▸ Input records:

****************************************

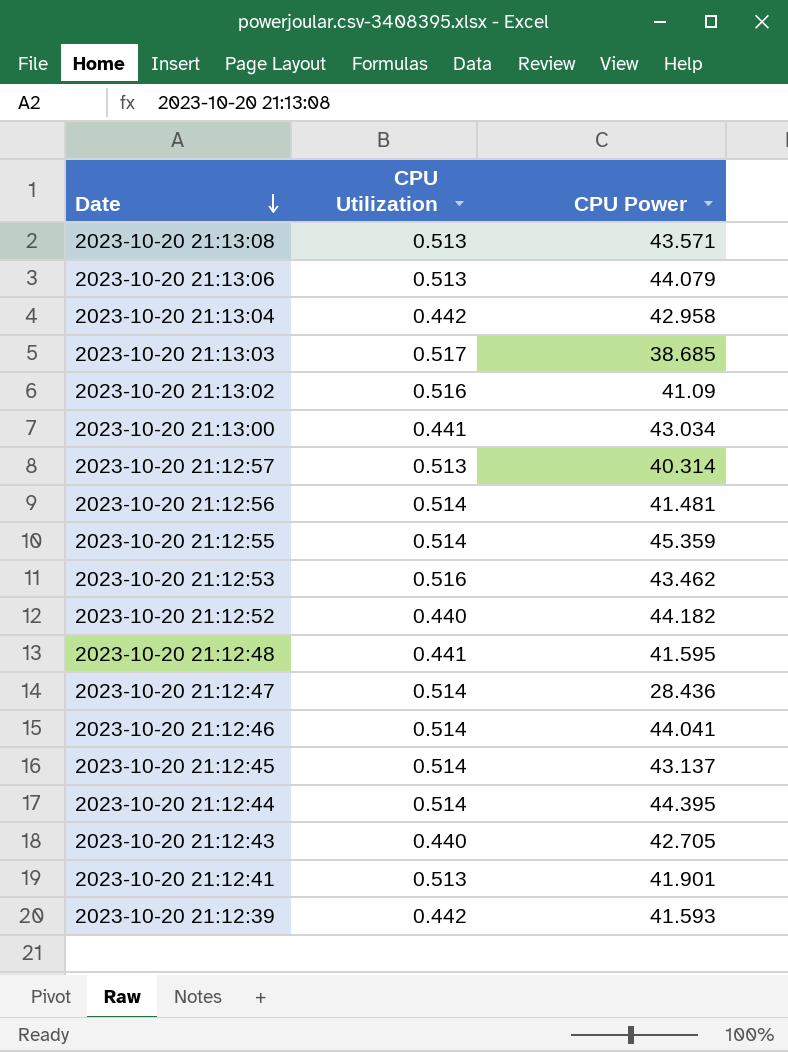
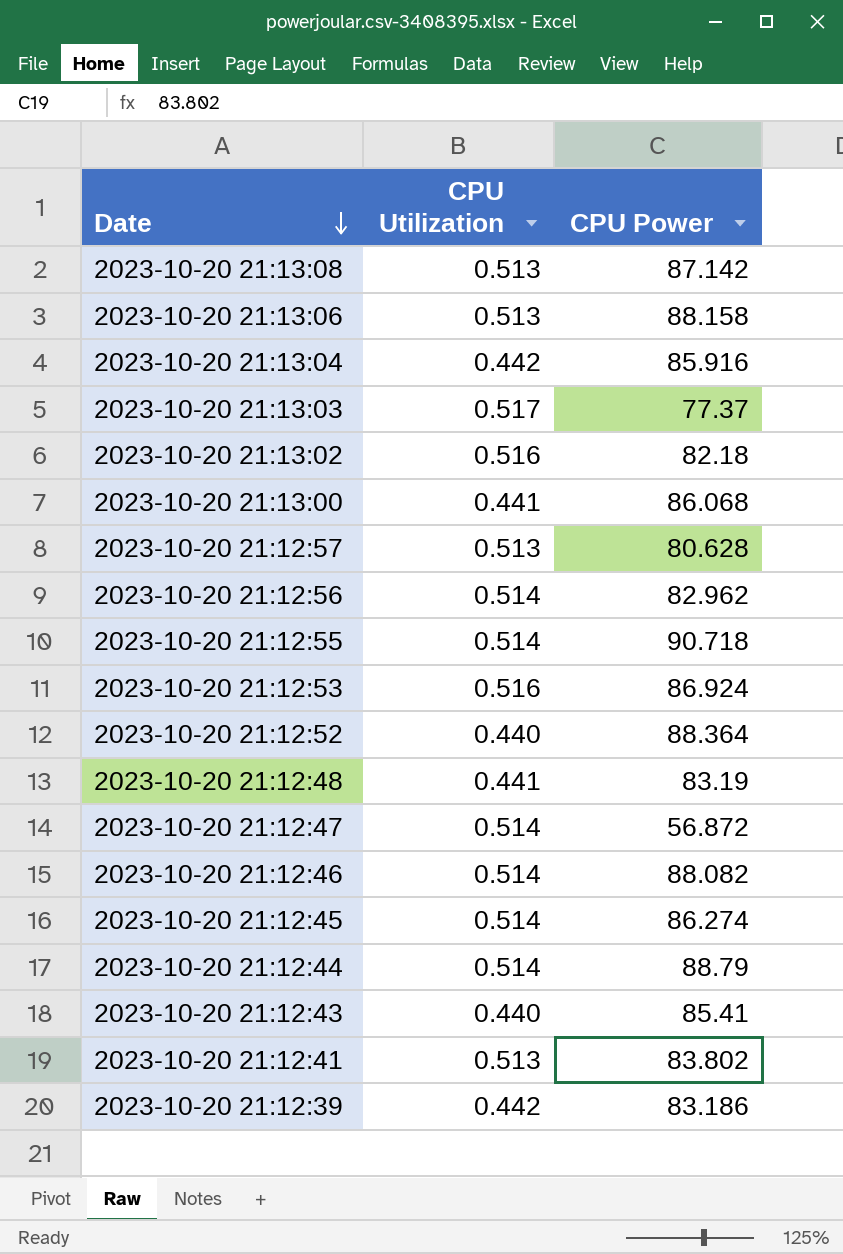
2023-10-20 21:13:08 | CPU Power: 43.571 -> 87.142
2023-10-20 21:13:06 | CPU Power: 44.079 -> 88.158
2023-10-20 21:13:04 | CPU Power: 42.958 -> 85.916
2023-10-20 21:13:03 | CPU Power: 38.685 -> 77.37
2023-10-20 21:13:02 | CPU Power: 41.09 -> 82.18
2023-10-20 21:13:00 | CPU Power: 43.034 -> 86.068
2023-10-20 21:12:57 | CPU Power: 40.314 -> 80.628
2023-10-20 21:12:56 | CPU Power: 41.481 -> 82.962
2023-10-20 21:12:55 | CPU Power: 45.359 -> 90.718
2023-10-20 21:12:53 | CPU Power: 43.462 -> 86.924
2023-10-20 21:12:52 | CPU Power: 44.182 -> 88.364
2023-10-20 21:12:48 | CPU Power: 41.595 -> 83.19
2023-10-20 21:12:47 | CPU Power: 28.436 -> 56.872
2023-10-20 21:12:46 | CPU Power: 44.041 -> 88.082
2023-10-20 21:12:45 | CPU Power: 43.137 -> 86.274
2023-10-20 21:12:44 | CPU Power: 44.395 -> 88.79
2023-10-20 21:12:43 | CPU Power: 42.705 -> 85.41
2023-10-20 21:12:41 | CPU Power: 41.901 -> 83.802
2023-10-20 21:12:39 | CPU Power: 41.593 -> 83.186

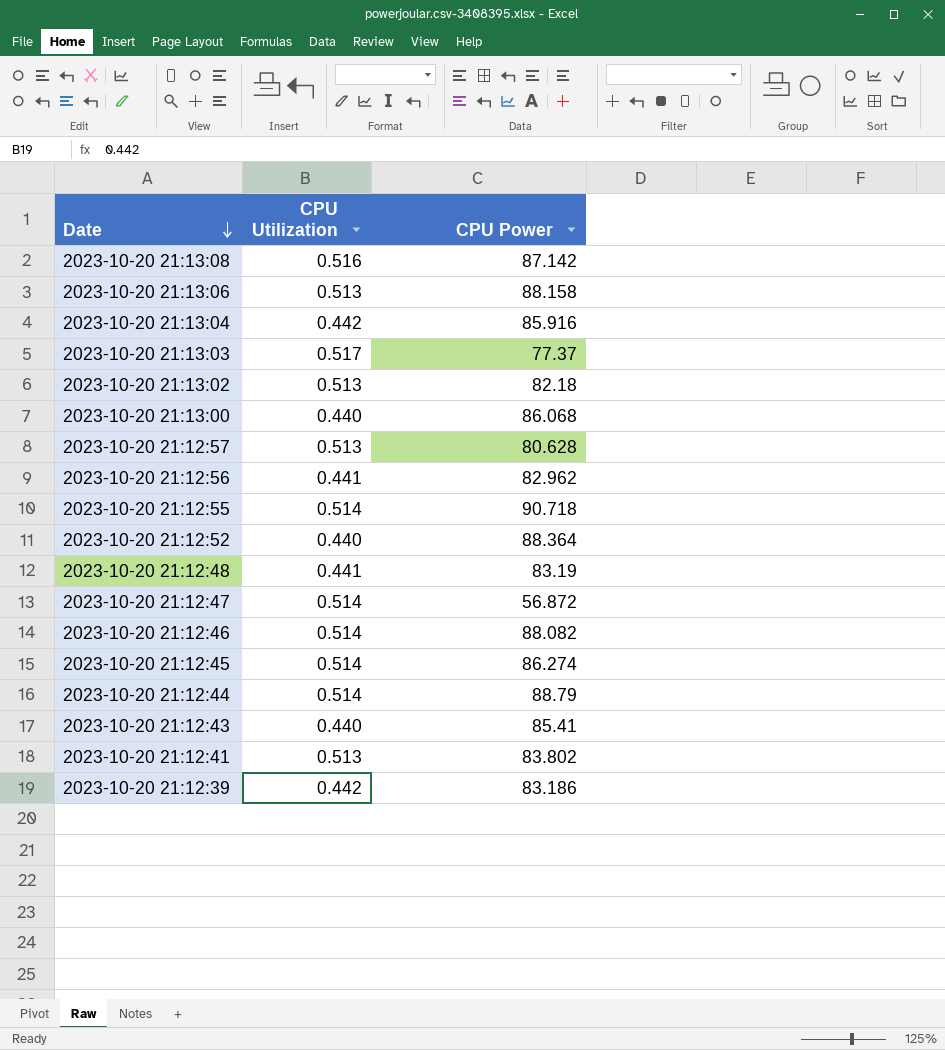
row 2023-10-20 21:12:53: 0.516 | 86.924 -> none
2023-10-20 21:13:08 | CPU Utilization: 0.513 -> 0.516
2023-10-20 21:13:02 | CPU Utilization: 0.516 -> 0.513
2023-10-20 21:13:00 | CPU Utilization: 0.441 -> 0.440
2023-10-20 21:12:56 | CPU Utilization: 0.514 -> 0.441

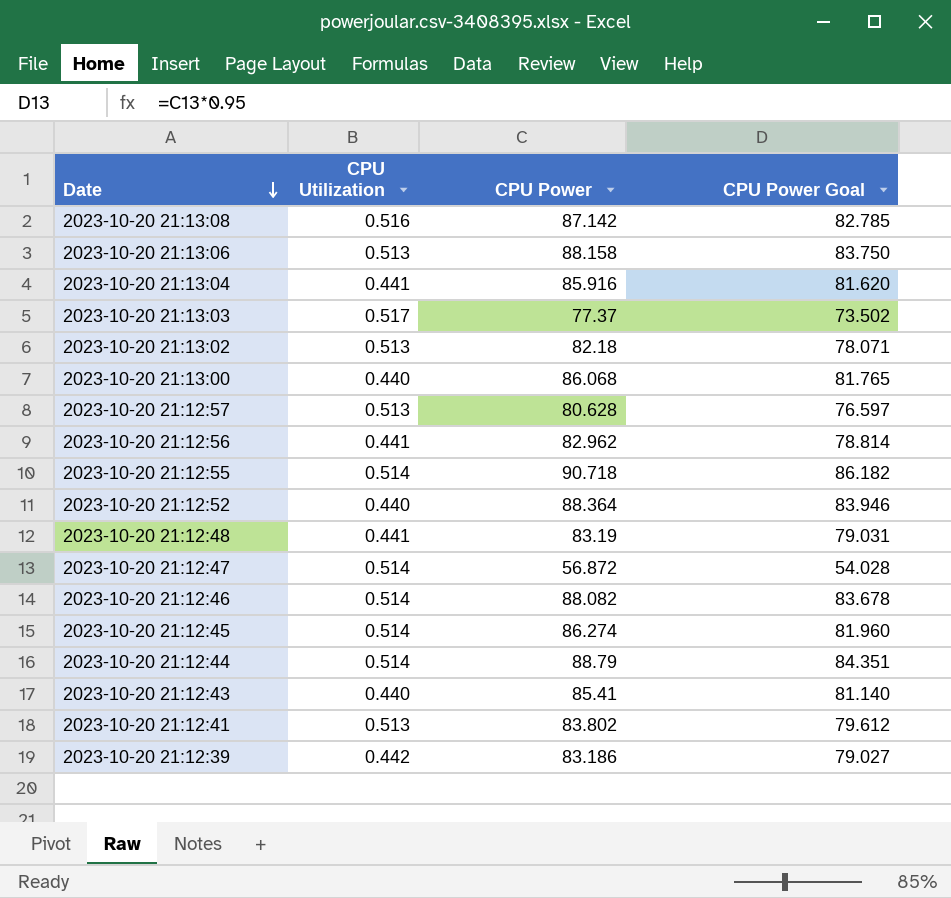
column CPU Power Goal | formula: none -> [CPU Power] * 0.95
2023-10-20 21:13:04 | CPU Utilization: 0.442 -> 0.441

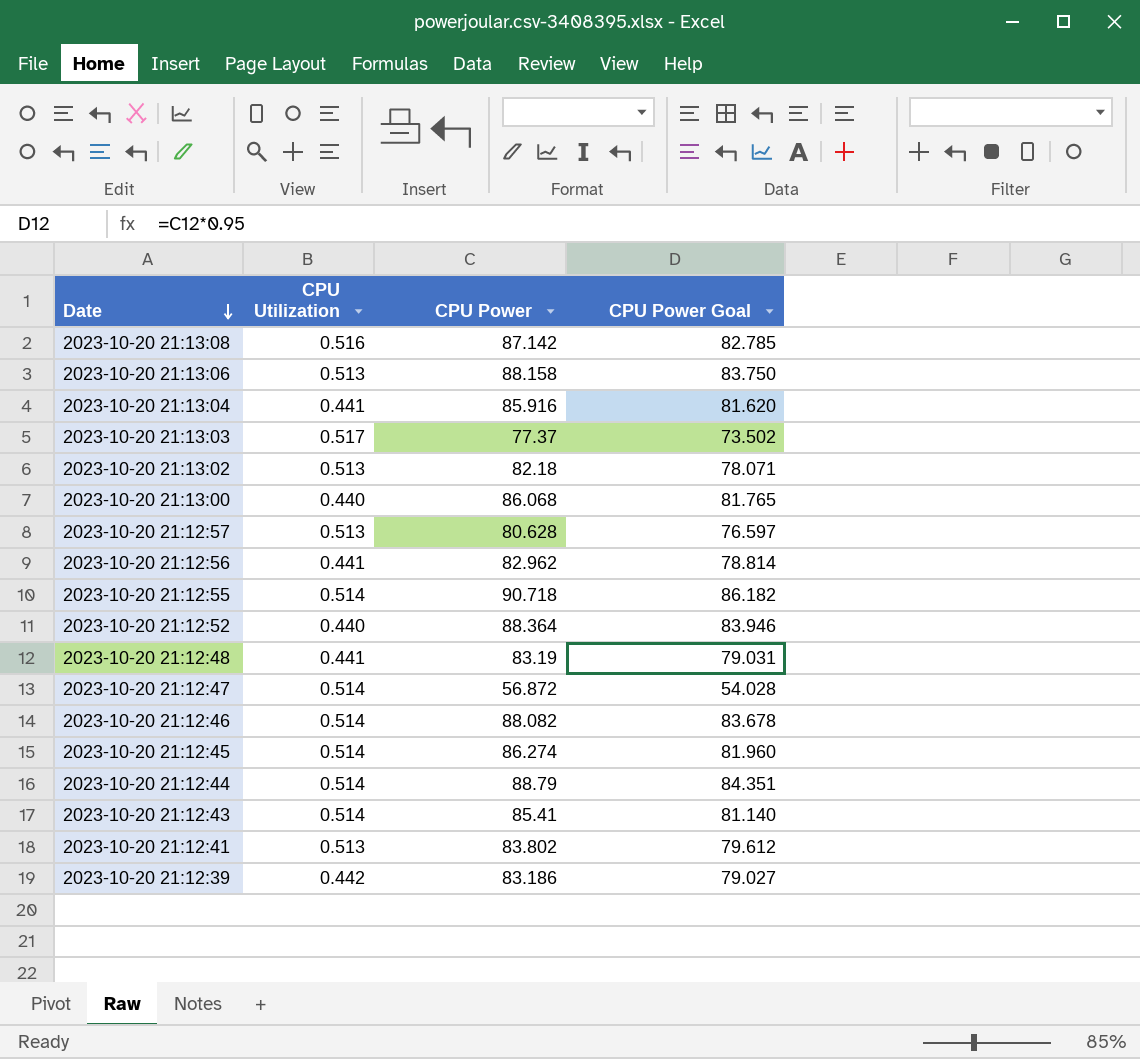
2023-10-20 21:12:43 | CPU Utilization: 0.440 -> 0.514

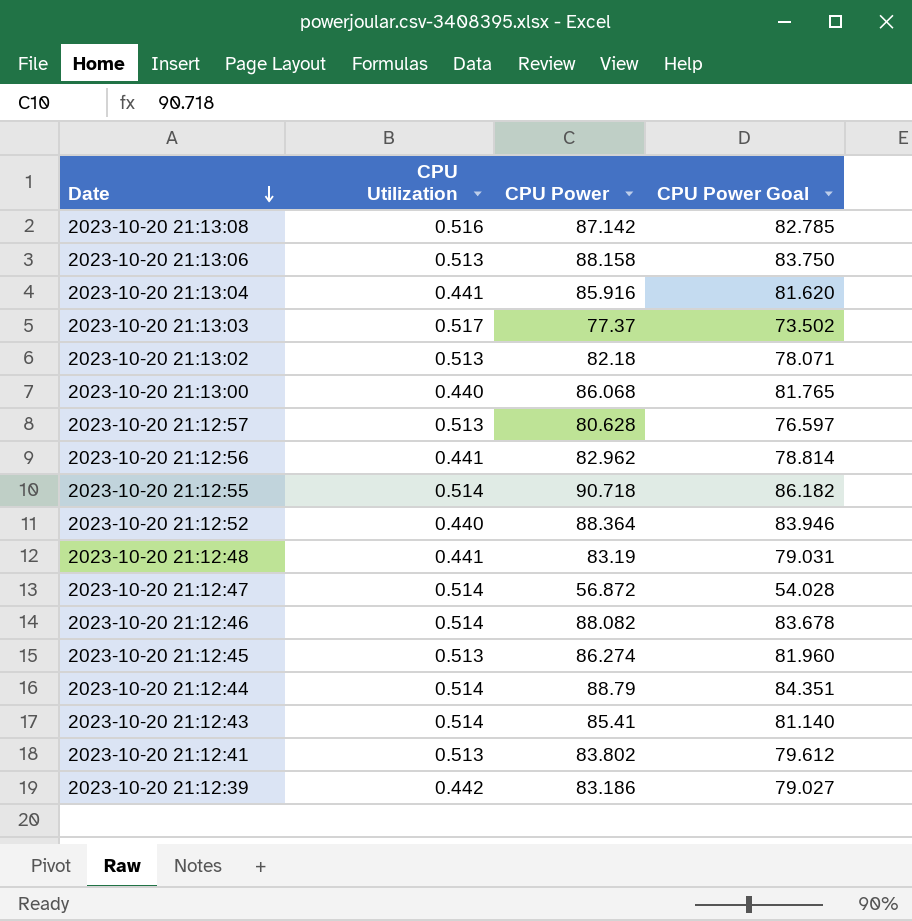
2023-10-20 21:12:45 | CPU Utilization: 0.514 -> 0.513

****************************************

▸ Problem: Could you set down, exactly as written, every line from the start of the records above through the line containing "2023-10-20 21:12:57 |", leaving the pictures out?

▸ Expected answer:
2023-10-20 21:13:08 | CPU Power: 43.571 -> 87.142
2023-10-20 21:13:06 | CPU Power: 44.079 -> 88.158
2023-10-20 21:13:04 | CPU Power: 42.958 -> 85.916
2023-10-20 21:13:03 | CPU Power: 38.685 -> 77.37
2023-10-20 21:13:02 | CPU Power: 41.09 -> 82.18
2023-10-20 21:13:00 | CPU Power: 43.034 -> 86.068
2023-10-20 21:12:57 | CPU Power: 40.314 -> 80.628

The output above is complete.